Saturday, July 31, 2010

Relationship lasts...fast


"Maybe part of loving is learning to let go" -The Wonder Years

"I never knew until that moment how bad it could hurt to lose something you never really had" -The Wonder Years

"Sometimes it's more easy to prove that the one you love doesn't love you rather than proving that person loves you." -Pulchri

I've been hearing so many news about ending relationships/break-ups either on my friends or the famous celebrities. Definitely, they have their own reasons why they decided to do so.

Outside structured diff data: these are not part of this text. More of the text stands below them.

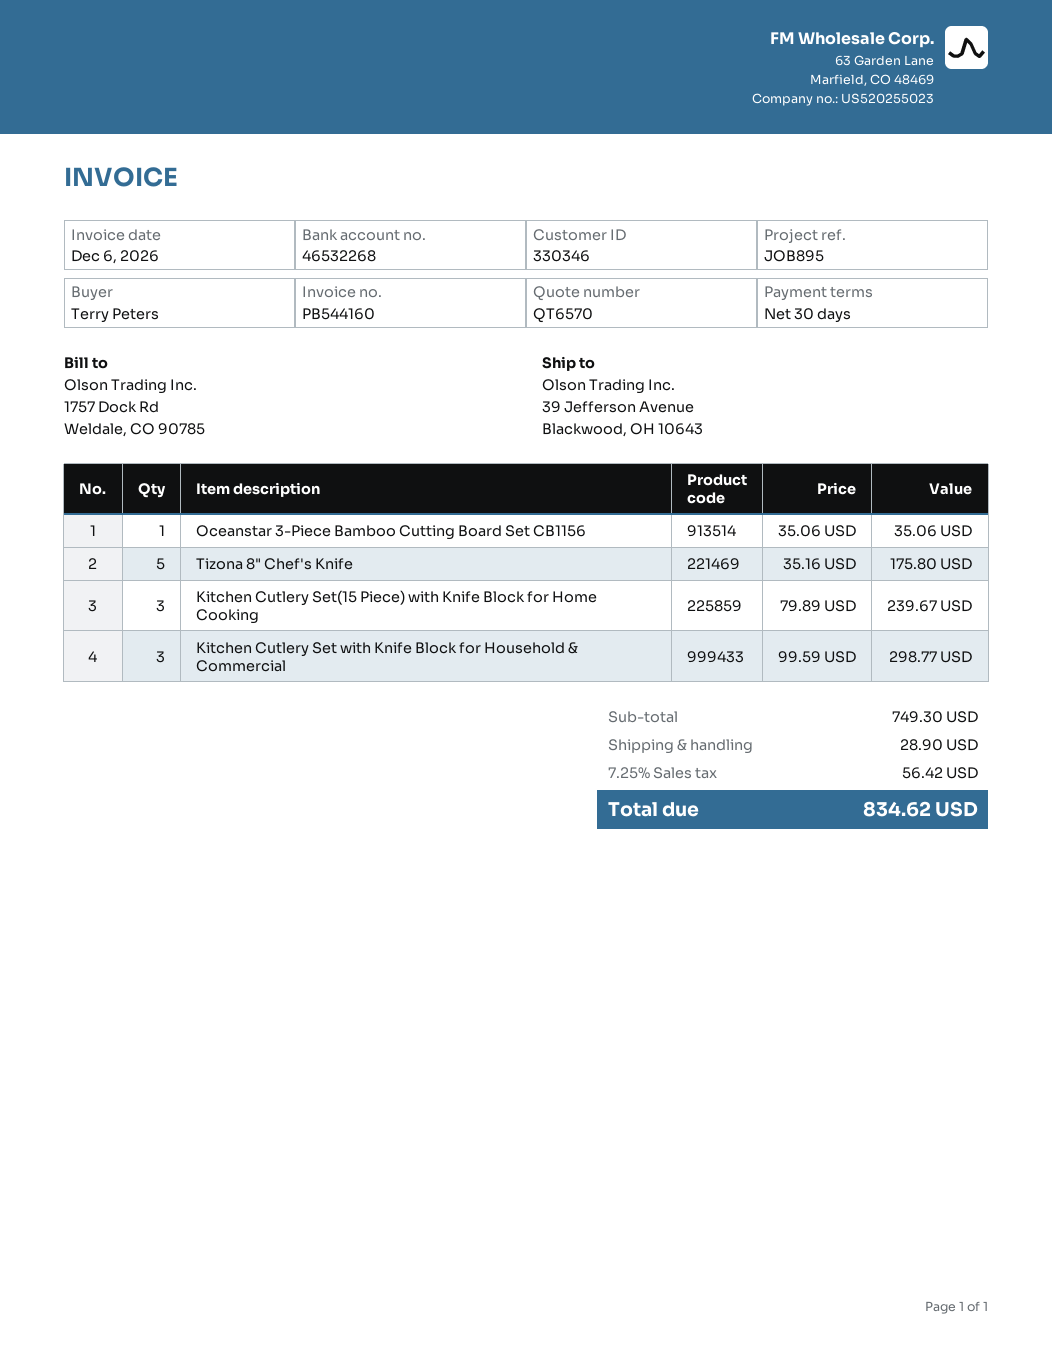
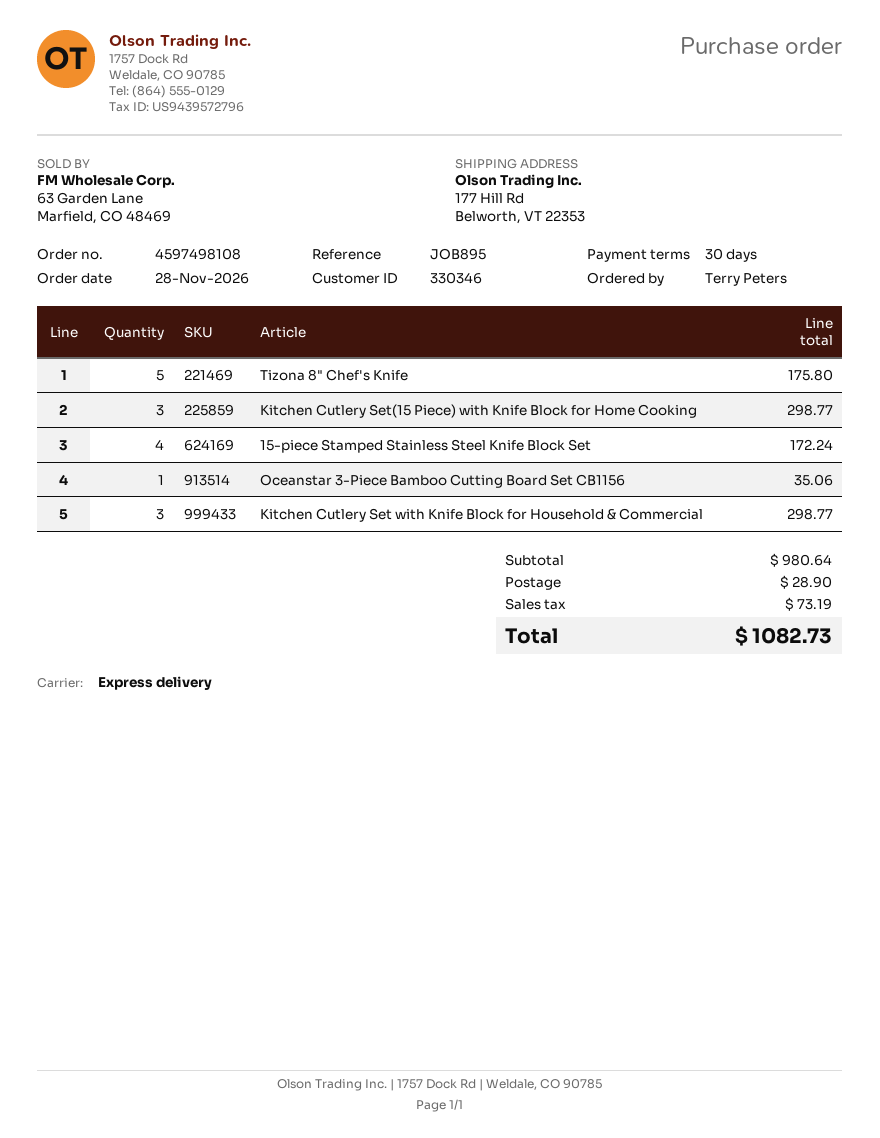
ship to: 39 Jefferson Avenue, Blackwood, OH 10643 -> 177 Hill Rd, Belworth, VT 22353
Kitchen Cutlery Set(15 Piece) with Knife Block for Home Cooking: 3 for 239.67 -> 3 for 298.77
15-piece Stamped Stainless Steel Knife Block Set: none -> 4 for 172.24
subtotal: 749.30 -> 980.64
tax: 56.42 -> 73.19
total: 834.62 -> 1082.73

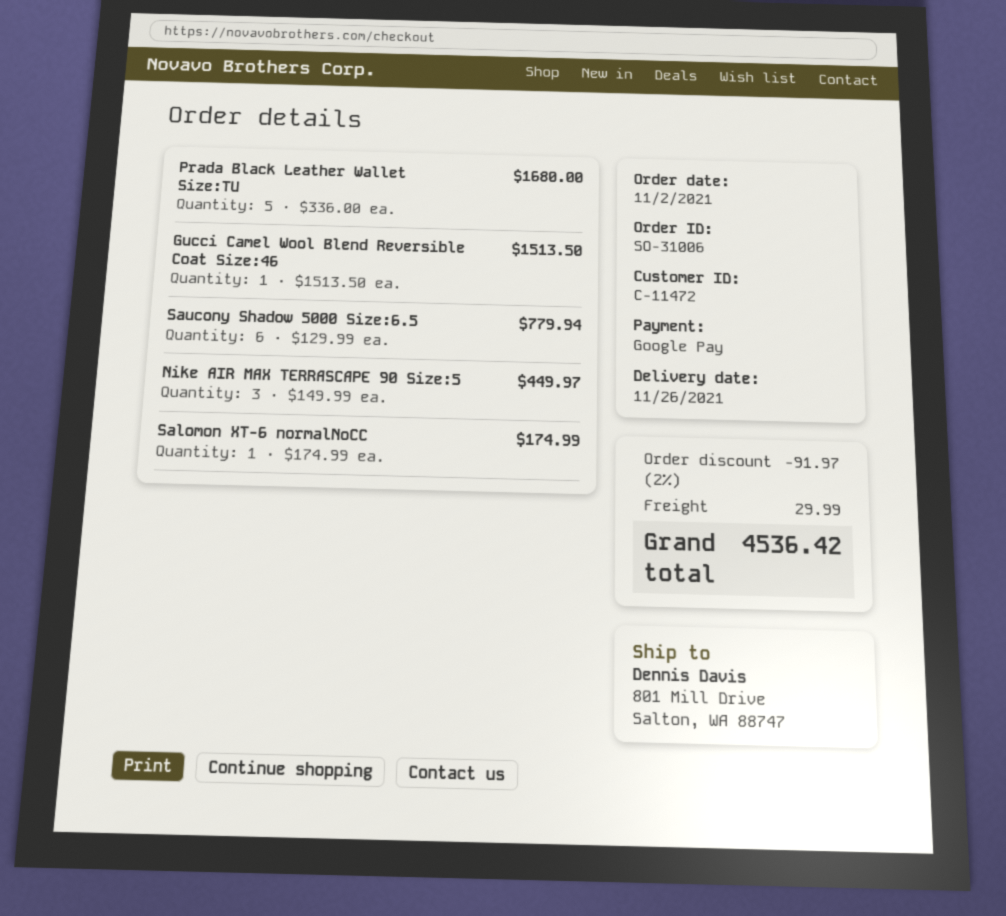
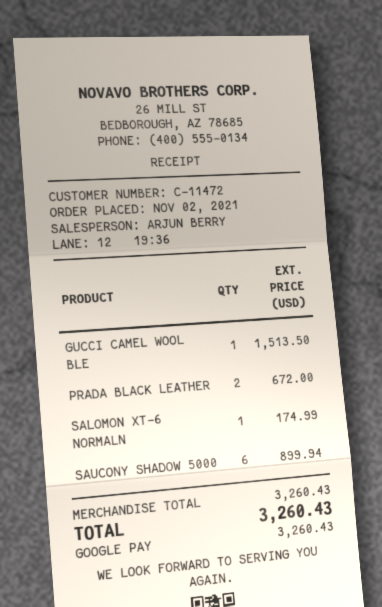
Prada Black Leather Wallet Size:TU: 5 for 1680.00 -> 2 for 672.00
Saucony Shadow 5000 Size:6.5: 6 for 779.94 -> 6 for 899.94
Nike AIR MAX TERRASCAPE 90 Size:5: 3 for 449.97 -> none
discount: 2% = 91.97 -> none
shipping: 29.99 -> none
total: 4536.42 -> 3260.43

Why am I talking like this? Okay. Have you heard the news about Kris and James break up? of course you must've heard that. well I'm kinda affected about that, every time I hear about break ups I feel real sad that I wanted to bring their relationships back for I know it would be impossible. maybe because I wasn't in a relationsip for 4 years I'm easily carried away to people who are experiencing this. somehow it makes me feel unsick because I happened not to feel the same way as what these girls feel.

So this entry wont be about the Kris and James break up but what I'm about to share is about my uncle who left her wife. It sounds too straight forward but yes you read it right, he left her. I'm actually thinking if I should share this but I couldn't help myself to react and feel extremely sad about it. So I thought this could somehow lessen my worries T_T

It was last year since they've exchange vows to each other I thought after this nuptial is a happily ever after story ..but I was wrong. It's just last week when he left with no words. We dont know where in the hell he go. Her wife is trying to phone him but he's not answering her calls. She's in Italy right now and I can see on her Facebook status how homesick and hurt she was. I couldn't message or chat her because I know my words are not enough to heal her wounded heart and I'm too "young" to talk like this to her.

It hurts how it turned out to be like this. He shouldn't have marry her if he's not sure with his feelings. I hope I can comfort her now :'| I didnt realize this also could happen in real life, and to her. To God I pray.

Lord God,
I hope everything will be fine. Please, wherever my uncle is give him the conscience to go back to settle things up. Also I pray for my Aunt's condition, dont let her give up. There are gazillion blessings to look up to. Guide her. Strengthen her. Eveything will be fine, again I'm proclaiming it everything will going to be fine! Thank you Lord, God. In Jesus name I pray. Amen and amen.